Later, my mom told me that she could tell by the way Unita’s head was lolling that she had gotten worse and would probably slip into a coma before morning. The appointment we had made for the next day was moved up a few hours. It was nearly time to let her go.

The next morning, I picked up Unita and held her to my chest. We figured it would be less painful for us if we carried her in than if we brought home an empty carrier. We went down to the car and piled in. With a few final sniffles, we were off. Once we got to the animal hospital we were told to go into the first room on our right. I didn’t want to let Unita go, but I had to. I set her down on the blanket that was on the table and gave her more affection. Then, the vet told us what would happen. All it was going to be was an anesthetic overdose, quick and painless. The drugs were to be administrated through Unita’s rear leg, so we had to turn her around and put her facing away from us.

Unita was sitting with her back end on its side and her front paws resting flat with her head up. Once the vet put the needle into her leg Unita shifted so that she was lying on her side with her eyes closed. It was like she knew she was going to die. We were told that we could leave if we needed to. I nodded but I knew I’d stay until the end. When we were as ready as we could be, the vet injected the drugs. In a matter of moments, she stopped moving.

“She’s gone,” my mom said, and the dam broke. Looking back, I think I cried more that day than in all of fourth, fifth, sixth, and seventh grades combined. “She loved you most of all,” my mom told me as she held me. The dam was completely smashed at this point. I couldn’t — wouldn’t — believe she was gone, but one look at her still body and I just knew.

Mike left and it was just me and my mom in the room. Once I had calmed down, my mom suggested we leave. Tears threatened to fall once more, and with willpower and the knowledge that she would always be with me no matter what, I held them back until I was sure they wouldn’t fall.
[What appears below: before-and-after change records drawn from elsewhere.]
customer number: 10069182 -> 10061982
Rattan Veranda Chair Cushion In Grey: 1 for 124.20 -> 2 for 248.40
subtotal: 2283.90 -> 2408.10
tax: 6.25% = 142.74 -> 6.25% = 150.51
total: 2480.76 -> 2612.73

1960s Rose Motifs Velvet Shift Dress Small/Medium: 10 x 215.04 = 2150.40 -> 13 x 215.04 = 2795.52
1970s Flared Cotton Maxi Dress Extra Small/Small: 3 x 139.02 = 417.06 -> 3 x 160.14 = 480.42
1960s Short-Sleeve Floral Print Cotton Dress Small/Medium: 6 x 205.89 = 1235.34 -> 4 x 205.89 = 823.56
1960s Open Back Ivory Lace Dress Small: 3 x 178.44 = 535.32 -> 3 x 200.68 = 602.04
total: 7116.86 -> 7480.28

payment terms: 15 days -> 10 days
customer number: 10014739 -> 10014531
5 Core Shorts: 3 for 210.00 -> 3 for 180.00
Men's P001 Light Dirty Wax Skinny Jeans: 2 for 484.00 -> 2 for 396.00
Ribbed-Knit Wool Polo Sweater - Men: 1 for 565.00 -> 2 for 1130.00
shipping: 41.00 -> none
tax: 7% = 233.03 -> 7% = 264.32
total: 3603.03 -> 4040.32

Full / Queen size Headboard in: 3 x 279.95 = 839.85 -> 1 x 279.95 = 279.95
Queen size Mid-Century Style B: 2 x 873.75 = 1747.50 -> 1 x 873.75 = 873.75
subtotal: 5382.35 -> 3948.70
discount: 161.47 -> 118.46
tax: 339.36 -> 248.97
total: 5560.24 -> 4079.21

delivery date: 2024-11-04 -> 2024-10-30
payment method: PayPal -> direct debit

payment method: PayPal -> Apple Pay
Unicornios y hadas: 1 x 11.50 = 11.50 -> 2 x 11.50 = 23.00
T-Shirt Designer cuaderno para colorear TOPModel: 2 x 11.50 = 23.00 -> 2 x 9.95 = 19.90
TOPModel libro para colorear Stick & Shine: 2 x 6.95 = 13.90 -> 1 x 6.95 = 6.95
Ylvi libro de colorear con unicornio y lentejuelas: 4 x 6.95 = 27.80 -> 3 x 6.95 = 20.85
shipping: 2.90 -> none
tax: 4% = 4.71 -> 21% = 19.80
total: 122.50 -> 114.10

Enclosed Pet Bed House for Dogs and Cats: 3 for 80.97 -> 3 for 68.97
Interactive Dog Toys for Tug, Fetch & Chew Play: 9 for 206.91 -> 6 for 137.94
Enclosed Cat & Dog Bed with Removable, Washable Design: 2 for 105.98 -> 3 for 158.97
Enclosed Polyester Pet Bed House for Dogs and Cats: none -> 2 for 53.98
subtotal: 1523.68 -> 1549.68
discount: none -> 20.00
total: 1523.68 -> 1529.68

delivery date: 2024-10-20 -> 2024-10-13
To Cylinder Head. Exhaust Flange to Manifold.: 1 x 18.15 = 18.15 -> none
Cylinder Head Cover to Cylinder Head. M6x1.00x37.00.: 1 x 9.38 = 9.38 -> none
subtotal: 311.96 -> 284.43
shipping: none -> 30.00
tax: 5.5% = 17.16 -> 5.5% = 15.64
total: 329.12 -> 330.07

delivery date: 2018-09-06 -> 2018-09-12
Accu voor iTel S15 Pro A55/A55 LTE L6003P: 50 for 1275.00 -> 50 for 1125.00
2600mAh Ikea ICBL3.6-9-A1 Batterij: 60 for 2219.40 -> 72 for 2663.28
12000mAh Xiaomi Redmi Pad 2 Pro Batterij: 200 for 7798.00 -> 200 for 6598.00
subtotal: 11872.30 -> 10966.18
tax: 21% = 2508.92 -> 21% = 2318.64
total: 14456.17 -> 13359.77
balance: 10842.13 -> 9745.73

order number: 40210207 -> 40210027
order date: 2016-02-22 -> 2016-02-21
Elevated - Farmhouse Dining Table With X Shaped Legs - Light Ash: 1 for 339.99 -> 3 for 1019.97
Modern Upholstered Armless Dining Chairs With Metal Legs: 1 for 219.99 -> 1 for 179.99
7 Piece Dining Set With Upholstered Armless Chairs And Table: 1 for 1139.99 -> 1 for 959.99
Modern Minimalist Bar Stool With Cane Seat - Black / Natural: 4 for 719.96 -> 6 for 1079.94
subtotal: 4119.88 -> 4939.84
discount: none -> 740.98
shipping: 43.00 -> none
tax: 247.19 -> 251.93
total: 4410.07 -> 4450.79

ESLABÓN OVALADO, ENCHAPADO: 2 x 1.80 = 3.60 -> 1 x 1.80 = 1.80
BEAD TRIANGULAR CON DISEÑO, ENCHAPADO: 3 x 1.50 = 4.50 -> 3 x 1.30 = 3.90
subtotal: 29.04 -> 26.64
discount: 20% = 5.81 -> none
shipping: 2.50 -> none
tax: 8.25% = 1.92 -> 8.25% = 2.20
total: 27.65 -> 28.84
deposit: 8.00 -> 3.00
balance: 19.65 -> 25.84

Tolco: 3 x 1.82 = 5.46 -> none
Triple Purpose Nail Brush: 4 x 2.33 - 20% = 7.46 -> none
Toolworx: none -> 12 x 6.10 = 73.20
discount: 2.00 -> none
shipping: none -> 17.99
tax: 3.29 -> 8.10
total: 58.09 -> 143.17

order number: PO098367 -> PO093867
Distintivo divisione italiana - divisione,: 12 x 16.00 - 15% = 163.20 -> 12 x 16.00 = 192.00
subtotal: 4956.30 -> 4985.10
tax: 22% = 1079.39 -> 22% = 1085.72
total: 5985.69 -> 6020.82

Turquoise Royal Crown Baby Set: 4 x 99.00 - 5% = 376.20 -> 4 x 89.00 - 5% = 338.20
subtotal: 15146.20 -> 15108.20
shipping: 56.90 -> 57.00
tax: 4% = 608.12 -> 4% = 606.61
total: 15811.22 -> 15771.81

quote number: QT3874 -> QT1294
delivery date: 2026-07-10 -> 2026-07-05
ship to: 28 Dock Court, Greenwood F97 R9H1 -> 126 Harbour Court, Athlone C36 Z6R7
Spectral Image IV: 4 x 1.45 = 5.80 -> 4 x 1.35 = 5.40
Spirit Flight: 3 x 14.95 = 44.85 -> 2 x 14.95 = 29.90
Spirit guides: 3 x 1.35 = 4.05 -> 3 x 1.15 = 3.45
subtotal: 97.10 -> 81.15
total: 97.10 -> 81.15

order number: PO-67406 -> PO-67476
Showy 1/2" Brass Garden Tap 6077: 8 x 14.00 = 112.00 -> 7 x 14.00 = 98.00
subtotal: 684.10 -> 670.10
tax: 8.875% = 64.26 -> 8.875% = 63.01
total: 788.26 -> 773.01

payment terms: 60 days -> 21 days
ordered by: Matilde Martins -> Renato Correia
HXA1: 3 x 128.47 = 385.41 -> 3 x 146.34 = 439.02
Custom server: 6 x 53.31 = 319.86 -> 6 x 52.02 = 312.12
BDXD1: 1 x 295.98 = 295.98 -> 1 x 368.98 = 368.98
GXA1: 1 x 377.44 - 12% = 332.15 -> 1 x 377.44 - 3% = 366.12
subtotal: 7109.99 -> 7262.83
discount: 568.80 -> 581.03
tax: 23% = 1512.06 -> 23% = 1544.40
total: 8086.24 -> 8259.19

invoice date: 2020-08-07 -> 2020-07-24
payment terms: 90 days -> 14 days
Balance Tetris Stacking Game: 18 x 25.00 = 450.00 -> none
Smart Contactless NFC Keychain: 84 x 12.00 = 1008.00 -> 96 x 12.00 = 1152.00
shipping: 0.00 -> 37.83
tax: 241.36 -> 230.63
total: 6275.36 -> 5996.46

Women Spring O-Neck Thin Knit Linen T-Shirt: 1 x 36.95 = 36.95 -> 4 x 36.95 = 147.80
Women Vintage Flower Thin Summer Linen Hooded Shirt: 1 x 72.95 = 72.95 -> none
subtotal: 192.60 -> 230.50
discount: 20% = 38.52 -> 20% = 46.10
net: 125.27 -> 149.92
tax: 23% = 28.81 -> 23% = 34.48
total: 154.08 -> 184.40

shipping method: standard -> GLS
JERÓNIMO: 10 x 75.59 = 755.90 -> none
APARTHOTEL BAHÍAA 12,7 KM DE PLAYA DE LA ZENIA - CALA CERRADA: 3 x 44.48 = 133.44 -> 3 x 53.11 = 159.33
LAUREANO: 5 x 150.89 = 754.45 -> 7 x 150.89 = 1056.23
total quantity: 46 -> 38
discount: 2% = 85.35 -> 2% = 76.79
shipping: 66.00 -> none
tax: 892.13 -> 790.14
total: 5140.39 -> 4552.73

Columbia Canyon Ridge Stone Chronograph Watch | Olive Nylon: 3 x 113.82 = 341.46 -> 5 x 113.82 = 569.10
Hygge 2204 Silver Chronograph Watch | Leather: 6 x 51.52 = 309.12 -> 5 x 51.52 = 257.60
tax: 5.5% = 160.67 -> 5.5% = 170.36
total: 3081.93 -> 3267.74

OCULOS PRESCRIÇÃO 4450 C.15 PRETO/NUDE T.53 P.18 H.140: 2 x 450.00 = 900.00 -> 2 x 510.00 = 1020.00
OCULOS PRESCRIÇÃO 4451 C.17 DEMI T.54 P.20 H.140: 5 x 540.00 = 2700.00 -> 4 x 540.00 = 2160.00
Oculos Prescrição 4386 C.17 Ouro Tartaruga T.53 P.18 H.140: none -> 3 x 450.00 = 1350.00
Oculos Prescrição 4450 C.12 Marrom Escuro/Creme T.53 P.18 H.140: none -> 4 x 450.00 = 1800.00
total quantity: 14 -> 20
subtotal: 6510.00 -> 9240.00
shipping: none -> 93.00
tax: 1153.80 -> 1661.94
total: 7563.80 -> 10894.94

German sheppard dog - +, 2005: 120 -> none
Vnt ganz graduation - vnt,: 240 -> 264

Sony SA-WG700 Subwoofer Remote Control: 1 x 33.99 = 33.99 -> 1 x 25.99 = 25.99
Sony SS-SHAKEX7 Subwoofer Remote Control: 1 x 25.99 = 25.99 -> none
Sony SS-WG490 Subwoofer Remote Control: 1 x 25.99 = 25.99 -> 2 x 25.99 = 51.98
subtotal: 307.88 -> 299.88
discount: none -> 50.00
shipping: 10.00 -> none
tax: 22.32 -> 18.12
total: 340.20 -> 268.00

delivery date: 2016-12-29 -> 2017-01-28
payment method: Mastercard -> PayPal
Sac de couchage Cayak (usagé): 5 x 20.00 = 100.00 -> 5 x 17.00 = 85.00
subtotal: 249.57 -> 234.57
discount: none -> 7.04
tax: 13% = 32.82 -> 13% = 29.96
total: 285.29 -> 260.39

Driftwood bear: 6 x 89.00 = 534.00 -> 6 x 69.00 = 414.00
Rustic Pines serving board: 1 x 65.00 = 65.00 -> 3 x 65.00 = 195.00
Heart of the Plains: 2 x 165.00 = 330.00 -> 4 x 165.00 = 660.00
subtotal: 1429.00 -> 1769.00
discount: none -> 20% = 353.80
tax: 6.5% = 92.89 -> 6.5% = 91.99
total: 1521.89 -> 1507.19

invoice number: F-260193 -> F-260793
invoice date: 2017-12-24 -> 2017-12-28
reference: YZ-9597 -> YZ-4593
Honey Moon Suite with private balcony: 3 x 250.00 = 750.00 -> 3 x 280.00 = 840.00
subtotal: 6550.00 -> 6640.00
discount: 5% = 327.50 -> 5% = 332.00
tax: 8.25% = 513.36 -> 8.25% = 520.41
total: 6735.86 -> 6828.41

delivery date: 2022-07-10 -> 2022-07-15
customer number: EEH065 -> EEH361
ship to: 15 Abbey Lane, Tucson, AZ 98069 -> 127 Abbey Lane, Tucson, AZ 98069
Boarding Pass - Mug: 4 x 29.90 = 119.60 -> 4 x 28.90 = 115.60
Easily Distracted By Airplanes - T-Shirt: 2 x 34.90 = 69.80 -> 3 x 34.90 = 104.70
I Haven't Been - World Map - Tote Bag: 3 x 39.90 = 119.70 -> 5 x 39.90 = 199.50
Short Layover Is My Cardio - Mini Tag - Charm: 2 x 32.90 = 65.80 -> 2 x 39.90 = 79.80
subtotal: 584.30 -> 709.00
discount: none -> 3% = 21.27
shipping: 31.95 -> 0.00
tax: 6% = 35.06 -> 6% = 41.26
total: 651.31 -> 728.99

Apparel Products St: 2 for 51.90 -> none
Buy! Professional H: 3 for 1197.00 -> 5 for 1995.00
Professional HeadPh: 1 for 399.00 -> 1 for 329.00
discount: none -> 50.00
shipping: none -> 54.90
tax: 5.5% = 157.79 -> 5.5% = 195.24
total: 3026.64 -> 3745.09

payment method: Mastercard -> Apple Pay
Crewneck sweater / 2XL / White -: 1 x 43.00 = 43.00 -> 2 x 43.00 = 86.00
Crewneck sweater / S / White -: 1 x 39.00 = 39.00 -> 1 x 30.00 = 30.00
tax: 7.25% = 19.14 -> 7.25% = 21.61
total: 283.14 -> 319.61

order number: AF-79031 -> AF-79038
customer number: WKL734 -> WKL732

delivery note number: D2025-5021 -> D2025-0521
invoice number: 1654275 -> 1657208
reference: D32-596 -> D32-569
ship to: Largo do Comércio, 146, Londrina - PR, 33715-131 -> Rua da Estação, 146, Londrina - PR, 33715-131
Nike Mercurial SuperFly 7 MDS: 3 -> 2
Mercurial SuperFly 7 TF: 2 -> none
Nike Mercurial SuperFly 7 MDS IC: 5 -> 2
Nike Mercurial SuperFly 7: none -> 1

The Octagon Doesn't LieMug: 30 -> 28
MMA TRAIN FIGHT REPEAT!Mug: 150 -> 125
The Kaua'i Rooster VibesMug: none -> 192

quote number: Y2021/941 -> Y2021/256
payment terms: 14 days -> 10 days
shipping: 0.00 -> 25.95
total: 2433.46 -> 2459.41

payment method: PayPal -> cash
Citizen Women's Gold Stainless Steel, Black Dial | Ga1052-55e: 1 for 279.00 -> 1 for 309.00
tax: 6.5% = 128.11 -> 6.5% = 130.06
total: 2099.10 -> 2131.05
The drive home was sadder than the drive there by many degrees. Leaving Unita there was one of the hardest things I’ve ever had to do, and I hope my other two cats’ lives end on a better note. Questions like “Would she still be here if we had started treatment earlier?” and, “Why didn’t we go to the vet sooner?” have made the wounds deeper and even more painful.

Even though Unita’s with me every day, I still miss her and love her with all of my heart. No matter what, Unita has shown me how to love without fear or questions, and she taught me that it is better to know how love feels than to have never experienced it before.